• _WHAT THE TASK ASKS_: The records are to be copied word for word, and the pictures dropped.

___ INPUT

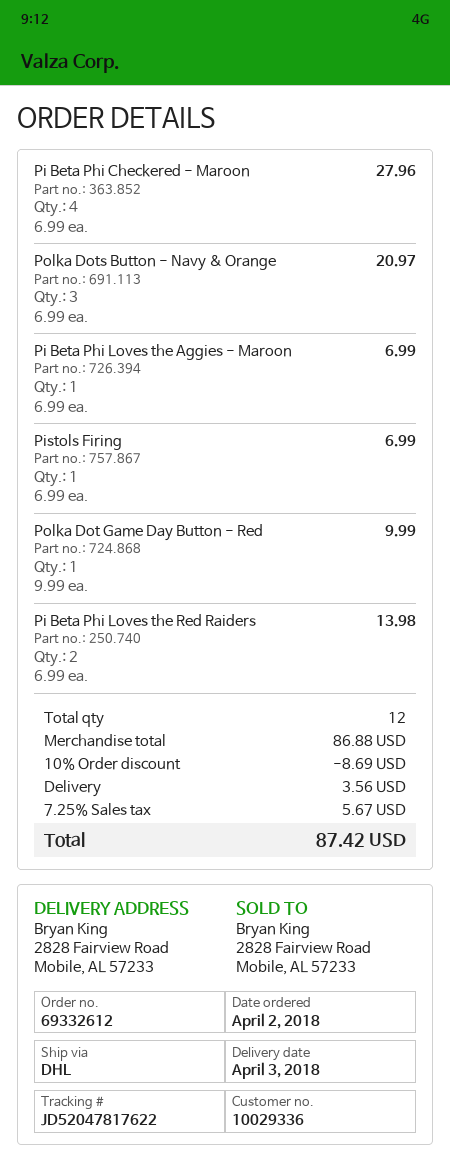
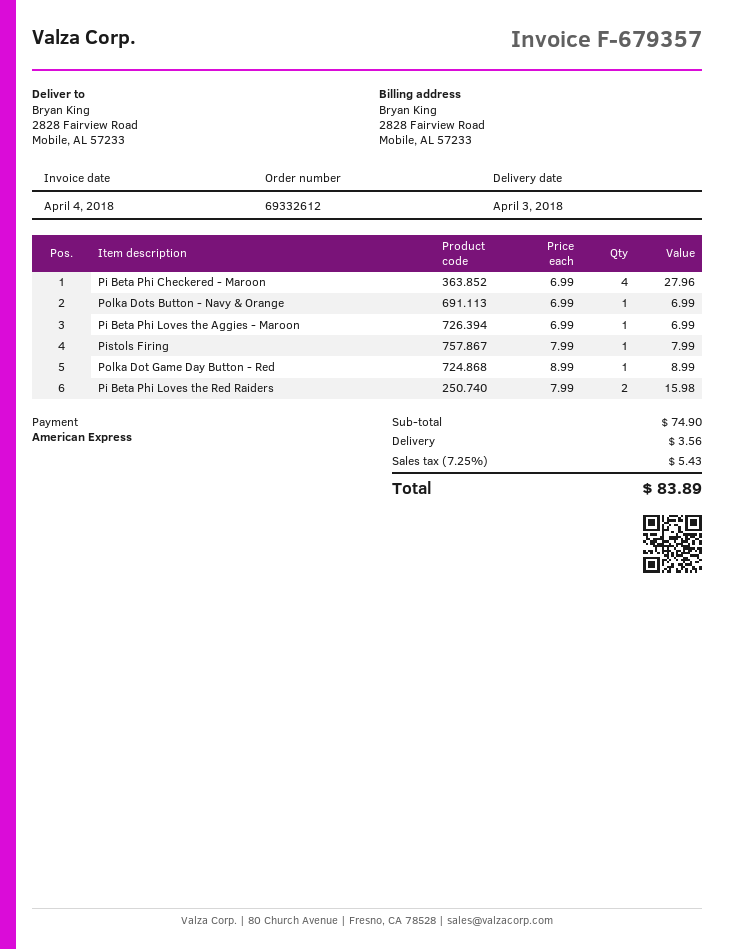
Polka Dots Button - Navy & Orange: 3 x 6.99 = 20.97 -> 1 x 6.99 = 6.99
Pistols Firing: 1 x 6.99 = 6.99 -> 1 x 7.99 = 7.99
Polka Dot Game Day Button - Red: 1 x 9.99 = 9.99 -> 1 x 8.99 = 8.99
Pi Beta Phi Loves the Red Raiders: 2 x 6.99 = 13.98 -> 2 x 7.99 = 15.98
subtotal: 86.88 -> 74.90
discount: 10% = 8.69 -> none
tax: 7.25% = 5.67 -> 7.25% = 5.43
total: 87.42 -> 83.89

______

• _ANSWER BOX_:
Polka Dots Button - Navy & Orange: 3 x 6.99 = 20.97 -> 1 x 6.99 = 6.99
Pistols Firing: 1 x 6.99 = 6.99 -> 1 x 7.99 = 7.99
Polka Dot Game Day Button - Red: 1 x 9.99 = 9.99 -> 1 x 8.99 = 8.99
Pi Beta Phi Loves the Red Raiders: 2 x 6.99 = 13.98 -> 2 x 7.99 = 15.98
subtotal: 86.88 -> 74.90
discount: 10% = 8.69 -> none
tax: 7.25% = 5.67 -> 7.25% = 5.43
total: 87.42 -> 83.89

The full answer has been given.